The trend comes as disenchantment with institutions is soaring domestically. Confidence in the agencies like the CDC and FDA has fallen to record lows since the COVID-19 pandemic, with many citing long drug approval times and the influence of money in the pharmaceutical industry as the cause. Peptides appeal in part because they promise control – over weight, sleep, skin, focus, and even signs of aging, without waiting for a seal of government approval from the FDA. But the approval process is slow for a reason: drugs are tested over time, across populations, and for side effects that may not show up immediately. “Many people taking unregulated peptides won’t see any potential side effects for years,” says Choi.

That skepticism toward regulation has reached the highest levels of government. Health Secretary Robert F. Kennedy Jr., a skeptic of vaccines and public health mandates, has embraced peptides. On Joe Rogan’s podcast in February, he said that he has used the peptides to heal injuries “with really good effect” and was pushing for the FDA to approve more of them in the future. His brand of medical libertarianism – the belief that health decisions belong to the individual, not the state – helps explain why he and some Americans cast doubt on tested vaccines and embrace experimental peptides with far less evidence. As one health law professor, Lewis Grossman, put it in the health and medicine publication STAT, it reflects a broader conviction: “I should be allowed to take anything I want.” In that worldview, self-experimentation isn’t recklessness, it’s medical freedom.

Where will the peptide industry go from here? For now, upward. The peptide market currently stands at an estimated $141 billion, but is expected to grow to over $300 billion by 2033, driven by massive pushes from pharmaceutical companies like Novo Nordisk and Eli Lilly. GLP-1s have normalized the idea that injectable treatments can be lifestyle products, and online communities have made it easier than ever for consumers to swap tips about suppliers and dosing regimens outside the formal healthcare system. As long as peptides remain cheaper through gray-market channels, and trust in regulators remains weak, demand is likely to grow.

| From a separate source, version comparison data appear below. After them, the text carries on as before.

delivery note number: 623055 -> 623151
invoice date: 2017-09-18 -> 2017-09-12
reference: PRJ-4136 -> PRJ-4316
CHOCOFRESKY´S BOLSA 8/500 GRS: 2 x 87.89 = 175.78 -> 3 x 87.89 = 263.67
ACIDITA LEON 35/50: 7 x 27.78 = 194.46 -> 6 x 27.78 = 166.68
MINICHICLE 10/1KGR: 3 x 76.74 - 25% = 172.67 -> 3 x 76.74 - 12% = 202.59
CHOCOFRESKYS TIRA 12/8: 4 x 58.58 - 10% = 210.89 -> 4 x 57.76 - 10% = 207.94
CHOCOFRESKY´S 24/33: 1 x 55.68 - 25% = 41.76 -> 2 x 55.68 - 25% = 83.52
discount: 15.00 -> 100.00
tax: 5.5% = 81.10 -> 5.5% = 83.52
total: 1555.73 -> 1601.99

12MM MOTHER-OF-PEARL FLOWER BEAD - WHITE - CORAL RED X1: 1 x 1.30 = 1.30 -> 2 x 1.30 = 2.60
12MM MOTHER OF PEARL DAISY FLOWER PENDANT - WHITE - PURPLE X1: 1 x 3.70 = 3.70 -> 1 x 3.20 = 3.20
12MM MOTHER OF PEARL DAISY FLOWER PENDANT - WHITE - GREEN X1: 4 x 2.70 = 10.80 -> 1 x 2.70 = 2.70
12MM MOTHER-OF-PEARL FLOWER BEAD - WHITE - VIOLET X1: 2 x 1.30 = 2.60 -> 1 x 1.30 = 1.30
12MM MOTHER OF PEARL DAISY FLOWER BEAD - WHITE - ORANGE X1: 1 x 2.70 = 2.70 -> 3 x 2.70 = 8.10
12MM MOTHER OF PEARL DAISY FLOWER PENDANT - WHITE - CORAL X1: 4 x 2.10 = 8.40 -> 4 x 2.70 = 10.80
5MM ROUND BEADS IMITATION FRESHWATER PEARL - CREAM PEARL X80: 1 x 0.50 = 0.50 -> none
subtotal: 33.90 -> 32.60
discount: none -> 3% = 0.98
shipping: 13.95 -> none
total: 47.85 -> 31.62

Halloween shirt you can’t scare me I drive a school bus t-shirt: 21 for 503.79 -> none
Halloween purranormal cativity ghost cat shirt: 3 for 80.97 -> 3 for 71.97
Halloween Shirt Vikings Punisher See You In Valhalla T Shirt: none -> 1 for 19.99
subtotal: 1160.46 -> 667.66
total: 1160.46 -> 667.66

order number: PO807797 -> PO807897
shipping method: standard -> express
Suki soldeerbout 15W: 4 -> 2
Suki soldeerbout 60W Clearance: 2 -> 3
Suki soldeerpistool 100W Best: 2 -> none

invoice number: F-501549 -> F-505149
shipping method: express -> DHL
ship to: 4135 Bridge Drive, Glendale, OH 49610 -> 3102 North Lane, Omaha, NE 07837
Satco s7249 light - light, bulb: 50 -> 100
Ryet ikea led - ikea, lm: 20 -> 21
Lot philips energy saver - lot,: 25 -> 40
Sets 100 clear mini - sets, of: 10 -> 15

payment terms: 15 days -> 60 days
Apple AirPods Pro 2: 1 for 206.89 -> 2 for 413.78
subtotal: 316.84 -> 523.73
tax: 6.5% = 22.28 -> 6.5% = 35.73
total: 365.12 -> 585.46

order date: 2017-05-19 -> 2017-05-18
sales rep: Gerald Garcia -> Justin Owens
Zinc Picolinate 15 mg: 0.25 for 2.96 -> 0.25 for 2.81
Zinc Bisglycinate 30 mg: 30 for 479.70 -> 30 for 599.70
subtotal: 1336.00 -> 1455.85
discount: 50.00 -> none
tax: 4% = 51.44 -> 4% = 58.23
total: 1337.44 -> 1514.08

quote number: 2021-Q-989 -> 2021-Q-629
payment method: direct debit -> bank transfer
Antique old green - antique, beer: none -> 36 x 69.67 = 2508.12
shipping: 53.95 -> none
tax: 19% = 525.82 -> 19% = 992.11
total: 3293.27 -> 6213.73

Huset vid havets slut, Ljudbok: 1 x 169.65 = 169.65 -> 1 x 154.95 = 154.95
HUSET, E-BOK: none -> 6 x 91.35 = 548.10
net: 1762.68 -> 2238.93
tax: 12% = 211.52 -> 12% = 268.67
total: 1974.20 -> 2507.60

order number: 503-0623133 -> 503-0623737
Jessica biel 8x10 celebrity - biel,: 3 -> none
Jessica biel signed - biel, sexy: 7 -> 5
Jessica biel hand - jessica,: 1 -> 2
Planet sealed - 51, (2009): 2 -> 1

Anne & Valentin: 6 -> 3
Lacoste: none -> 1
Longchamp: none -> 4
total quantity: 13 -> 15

The US is hardly the first country with a fixation on physical self improvement, but it may be the first to chase it through chemical self-engineering. The bigger question is whether peptides remain a niche biohacker obsession or become a broader political issue, either towards easier access or stricter regulation.

Right now, the political momentum is towards speeding up the FDA’s approval of more peptides, as those experimenting on themselves tout the positive benefits they are experiencing. If that continues, Americans may have to reckon with how their newfound medical miracle is made in China.